**BRIEF**
Take from the data every line in which the word "мероприятиями" is found.

━━━━━━━━

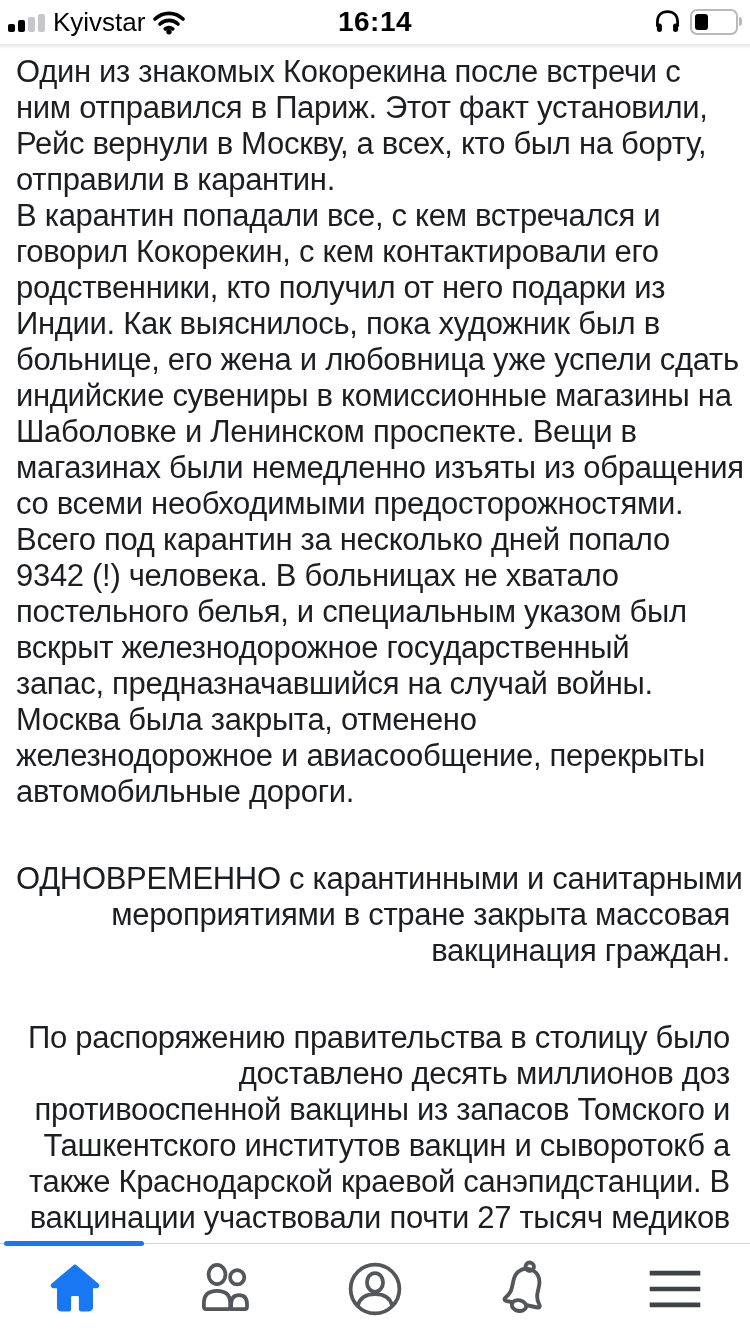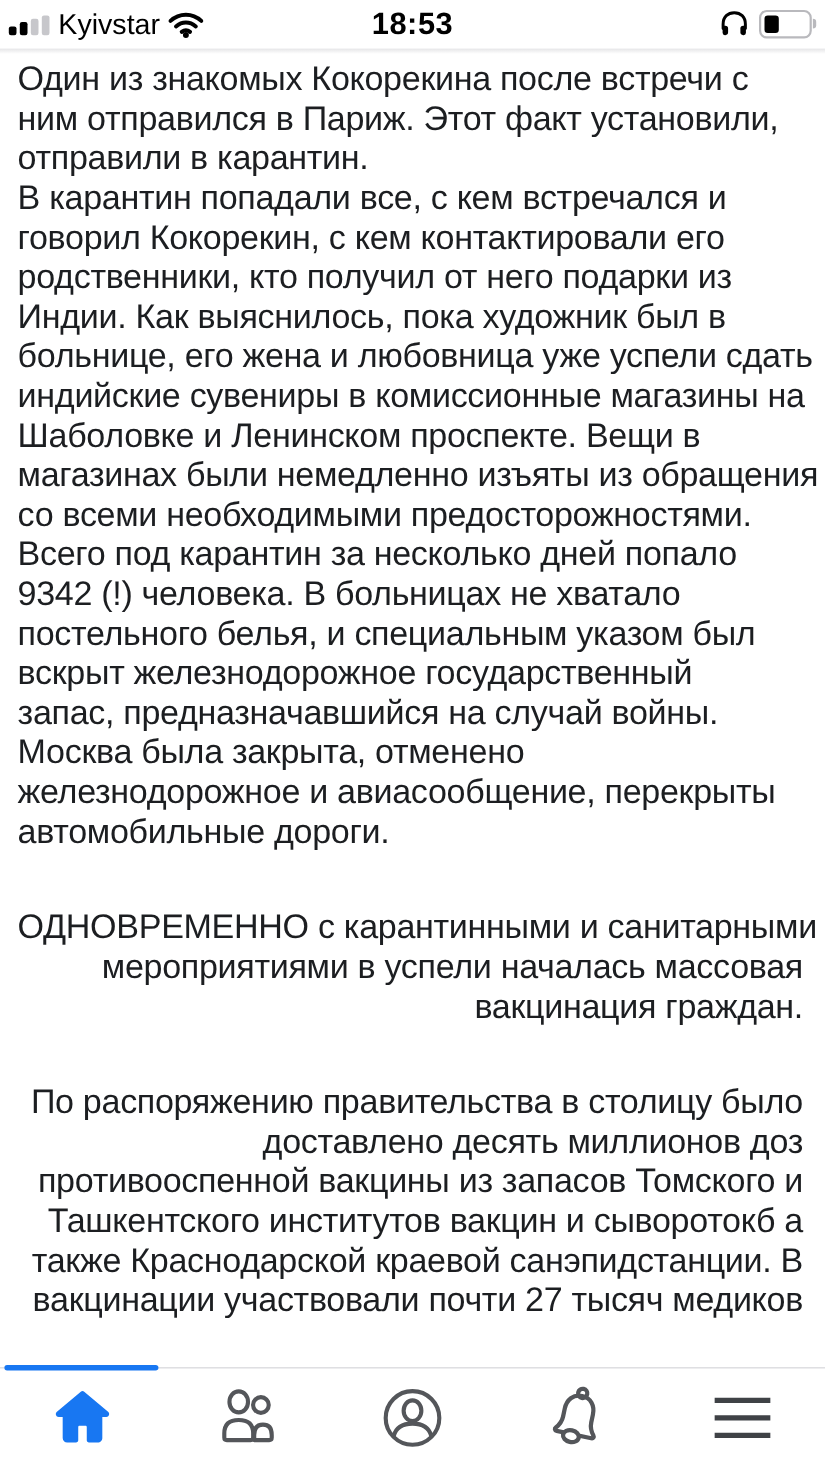--- a/index.html
+++ b/index.html
@@ -71,7 +71,7 @@
       <circle cx="16" cy="21.8" r="2.7" fill="#000"></circle>
     </svg>
   </div>
-  <div class="sb-time">18:53</div>
+  <div class="sb-time">16:14</div>
   <div class="sb-right">
     <svg width="27" height="26" viewBox="0 0 28 26">
       <path d="M3.5 17 v-4 C3.5 6 8 2.2 14 2.2 s10.5 3.8 10.5 10.8 v4" stroke="#000" stroke-width="2.8" fill="none" stroke-linecap="round"></path>

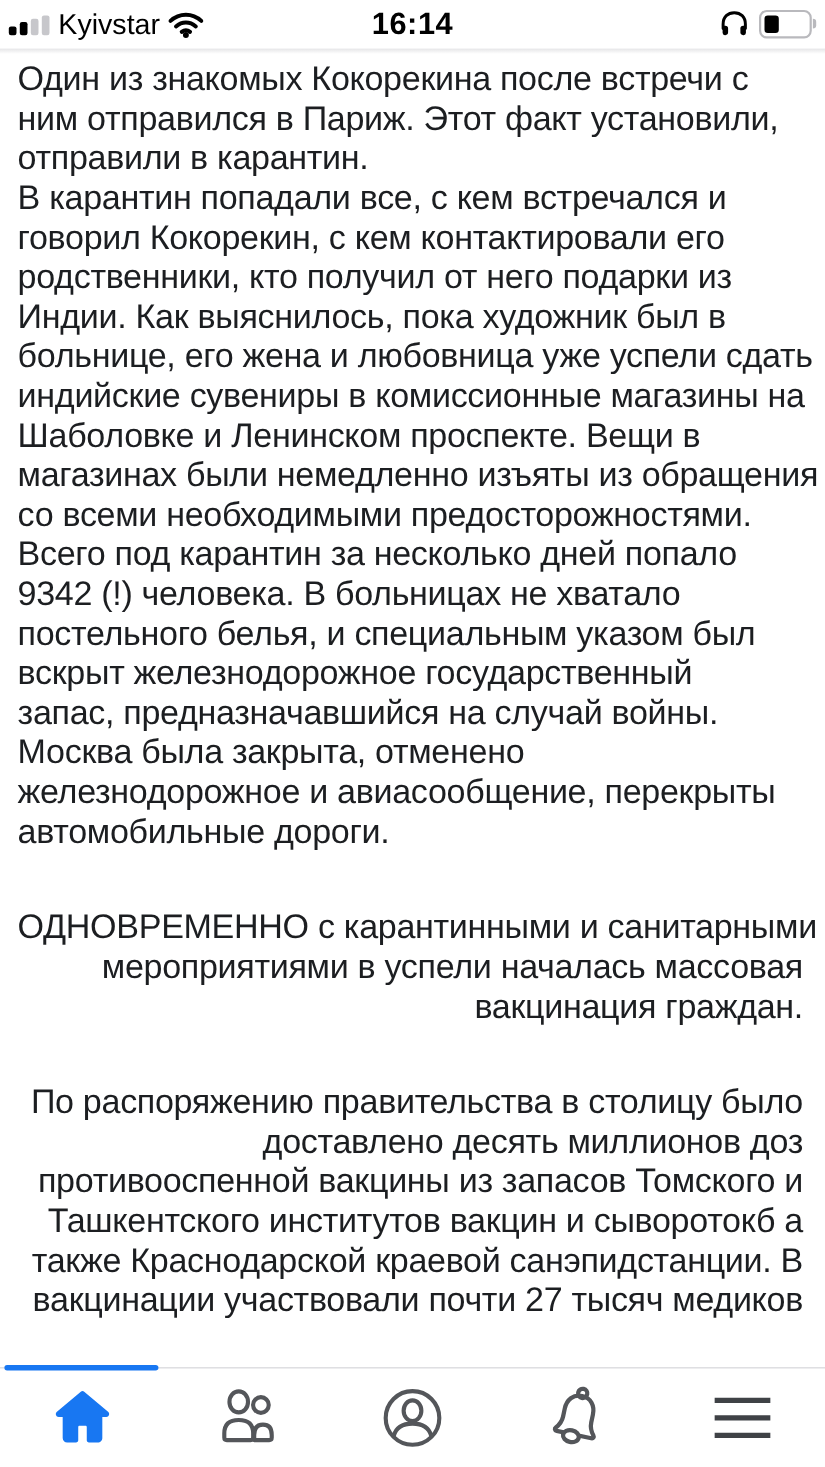--- a/index.html
+++ b/index.html
@@ -90,6 +90,7 @@
     <p class="para">
       <span class="tline">Один из знакомых Кокорекина после встречи с</span>
       <span class="tline">ним отправился в Париж. Этот факт установили,</span>
+      <span class="tline">Рейс вернули в Москву, а всех, кто был на борту,</span>
       <span class="tline">отправили в карантин.</span>
     </p>
     <p class="para">

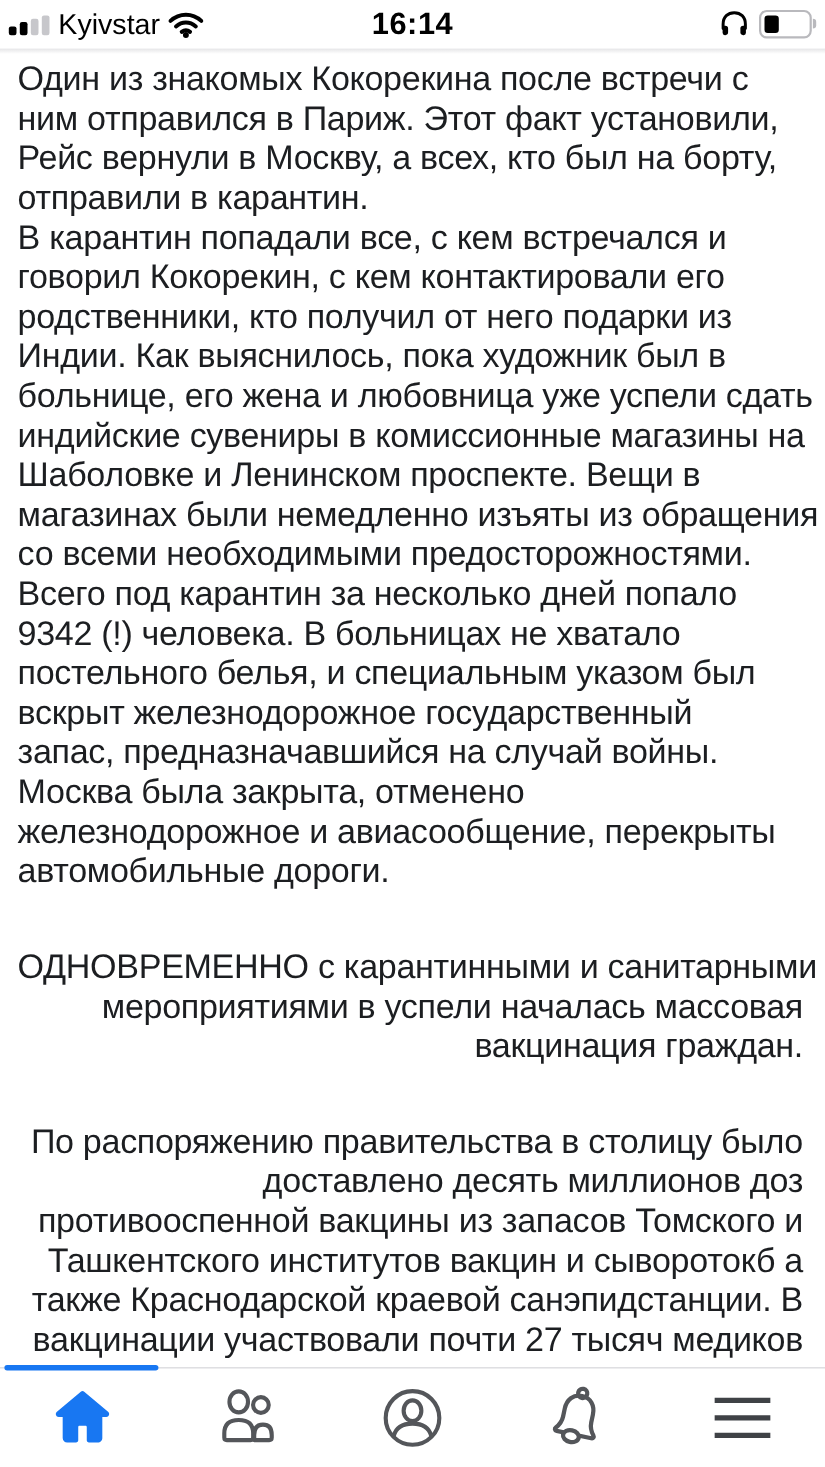--- a/index.html
+++ b/index.html
@@ -114,7 +114,7 @@
     </p>
     <p class="para gap">
       <span class="tline">ОДНОВРЕМЕННО с карантинными и санитарными</span>
-      <span class="tline">мероприятиями в успели началась массовая</span>
+      <span class="tline">мероприятиями в стране закрыта массовая</span>
       <span class="tline">вакцинация граждан.</span>
     </p>
     <p class="para gap">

━━━━━━━━

**TASK ANSWER**
-      <span class="tline">мероприятиями в успели началась массовая</span>
+      <span class="tline">мероприятиями в стране закрыта массовая</span>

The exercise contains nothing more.